Unfortunately, there is no clear-cut answer to whether the yuan is undervalued, or by how much. Yet the imperfect measures that exist suggest the currency is coming much closer to fair valuation than critics allege.
The most direct metric is the onshore renminbi market itself. Each trading day, the People’s Bank of China (PBoC) sets a reference point for the yuan against the US dollar and allows trading within a 0.5% range of that value. Although traders have typically pushed the yuan to the upper limits of that band since it was de-pegged, the trend reversed during the global economic downturn of late 2011, with the PBoC effectively propping up the value of the renminbi as investors tried to push it down.
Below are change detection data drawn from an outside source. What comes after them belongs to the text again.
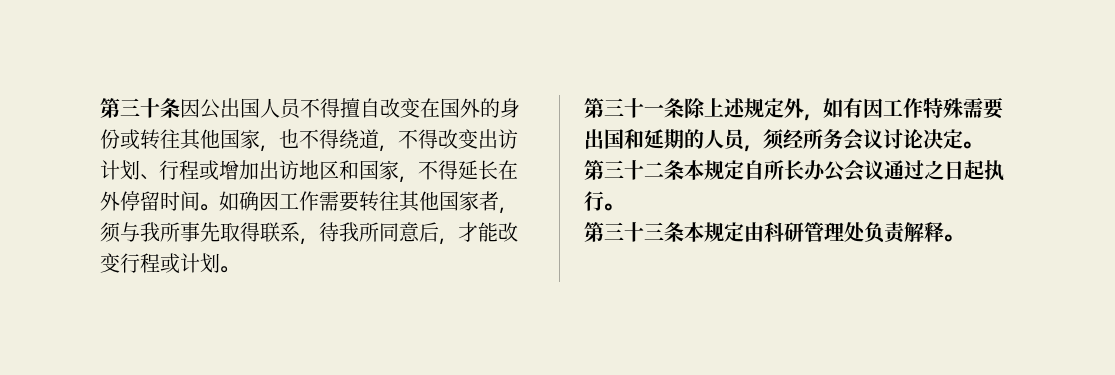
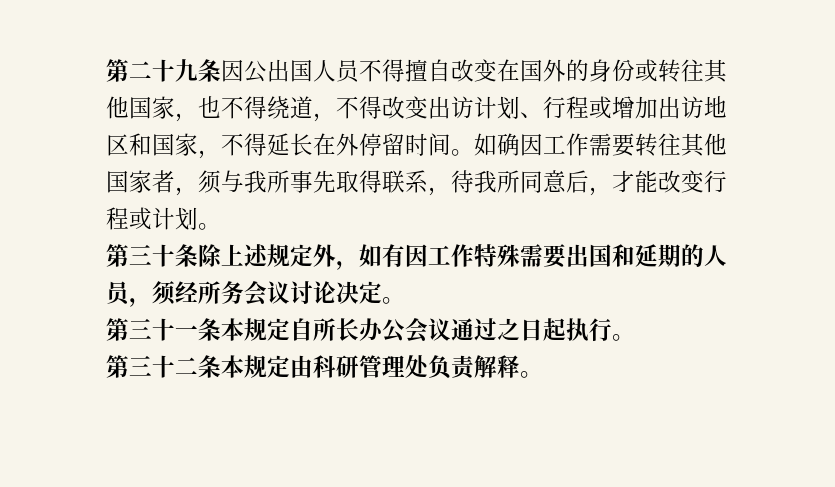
- 第三十条因公出国人员不得擅自改变在国外的身份或转往其他国家，也不得绕道，不得改变出访计划、行程或增加出访地区和国家，不得延长在外停留时间。
+ 第二十九条因公出国人员不得擅自改变在国外的身份或转往其他国家，也不得绕道，不得改变出访计划、行程或增加出访地区和国家，不得延长在外停留时间。
- 第三十一条除上述规定外，如有因工作特殊需要出国和延期的人员，须经所务会议讨论决定。
+ 第三十条除上述规定外，如有因工作特殊需要出国和延期的人员，须经所务会议讨论决定。
- 第三十二条本规定自所长办公会议通过之日起执行。
+ 第三十一条本规定自所长办公会议通过之日起执行。
- 第三十三条本规定由科研管理处负责解释。
+ 第三十二条本规定由科研管理处负责解释。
The value of offshore renminbi in Hong Kong, which fluctuates free of government controls, has hovered around the onshore rate since recovering from a discount in late 2011. This trend is also echoed in the market for non-deliverable forwards – contracts to buy the yuan at a set price in future – which in early March implied almost no appreciation during the coming year.
China’s foreign exchange reserves also dropped on a quarterly basis at the end of 2011 for the first time since 1998, suggesting that money was flowing out of the country – hardly an indication that companies and investors expect appreciation.
None of these indicators by themselves is a smoking gun. Many are no doubt just pricing in the possibility that Beijing will yet again intervene to push down the currency if global economic turmoil resumes. Foreign exchange reserves might have dropped simply because the government’s portfolio of bond assets in the troubled euro zone took a sharp hit.
But taken together, the metrics suggest that investors see the renminbi as fairly valued, or at least roughly so.
Most economists expect the currency to appreciate only 2-3% in 2012, and Qu Hongbin, HSBC’s chief economist for Greater China, has called the yuan “very, very close” to a market rate. If investors continue to price the renminbi so cheaply, critics in the US may start to think twice before calling for Beijing to let the market take charge.